• WHAT YOU WILL DO:
Exactly as they stand, give the records below again, with no images.

• DATASET RECORDS:
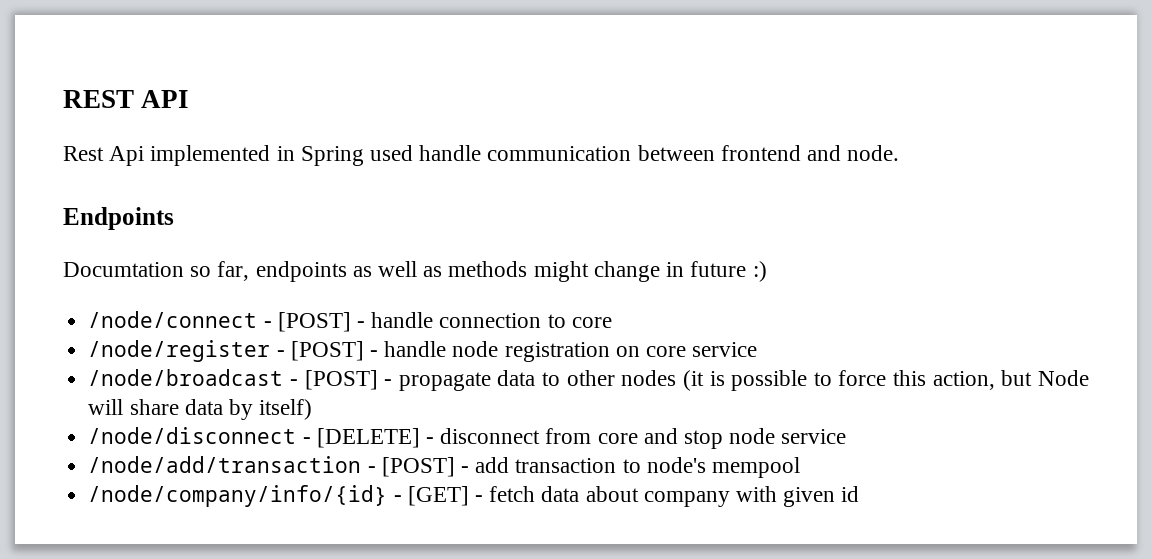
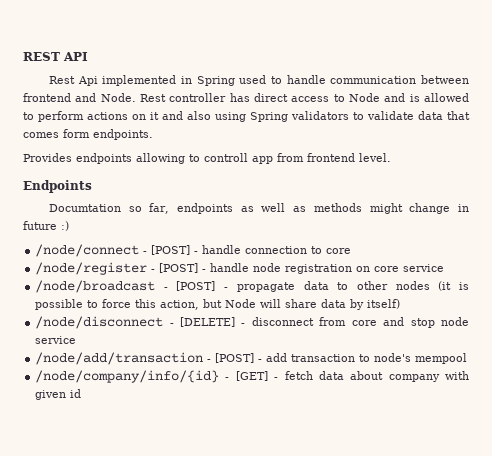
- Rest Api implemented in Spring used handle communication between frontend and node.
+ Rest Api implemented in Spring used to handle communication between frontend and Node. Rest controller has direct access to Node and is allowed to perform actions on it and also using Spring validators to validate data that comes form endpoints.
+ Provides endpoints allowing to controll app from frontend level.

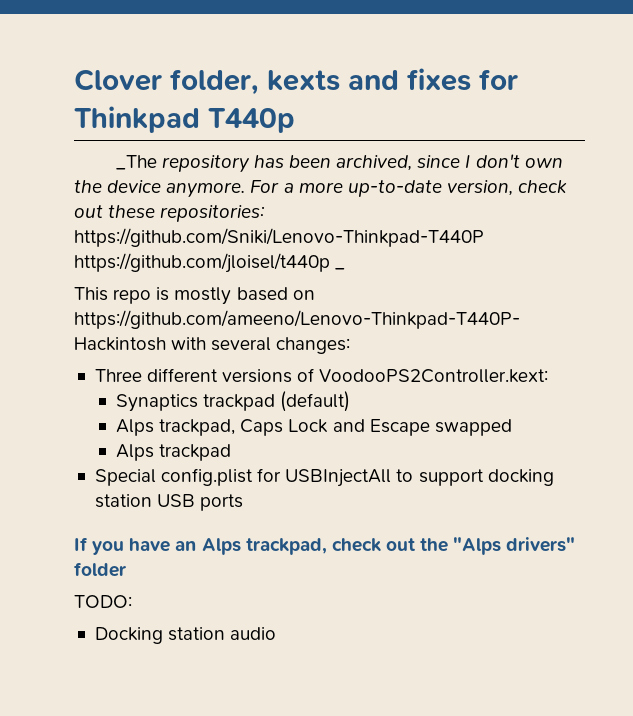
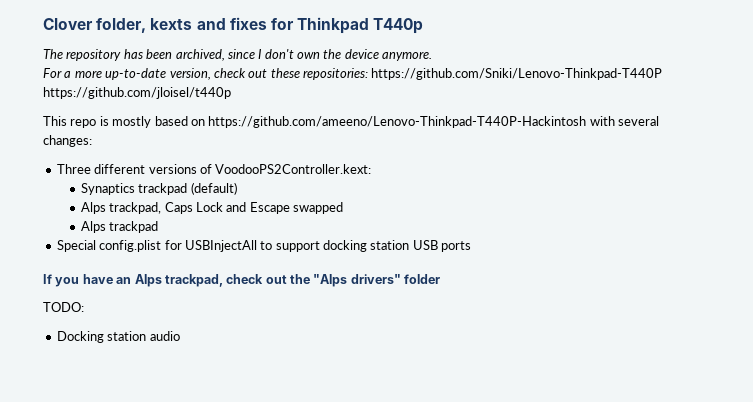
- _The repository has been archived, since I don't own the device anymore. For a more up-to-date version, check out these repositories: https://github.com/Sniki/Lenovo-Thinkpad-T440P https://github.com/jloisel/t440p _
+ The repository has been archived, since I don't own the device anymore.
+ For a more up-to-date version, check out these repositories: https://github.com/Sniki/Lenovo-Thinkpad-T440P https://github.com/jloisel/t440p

• EXPECTED ANSWER:
- Rest Api implemented in Spring used handle communication between frontend and node.
+ Rest Api implemented in Spring used to handle communication between frontend and Node. Rest controller has direct access to Node and is allowed to perform actions on it and also using Spring validators to validate data that comes form endpoints.
+ Provides endpoints allowing to controll app from frontend level.

- _The repository has been archived, since I don't own the device anymore. For a more up-to-date version, check out these repositories: https://github.com/Sniki/Lenovo-Thinkpad-T440P https://github.com/jloisel/t440p _
+ The repository has been archived, since I don't own the device anymore.
+ For a more up-to-date version, check out these repositories: https://github.com/Sniki/Lenovo-Thinkpad-T440P https://github.com/jloisel/t440p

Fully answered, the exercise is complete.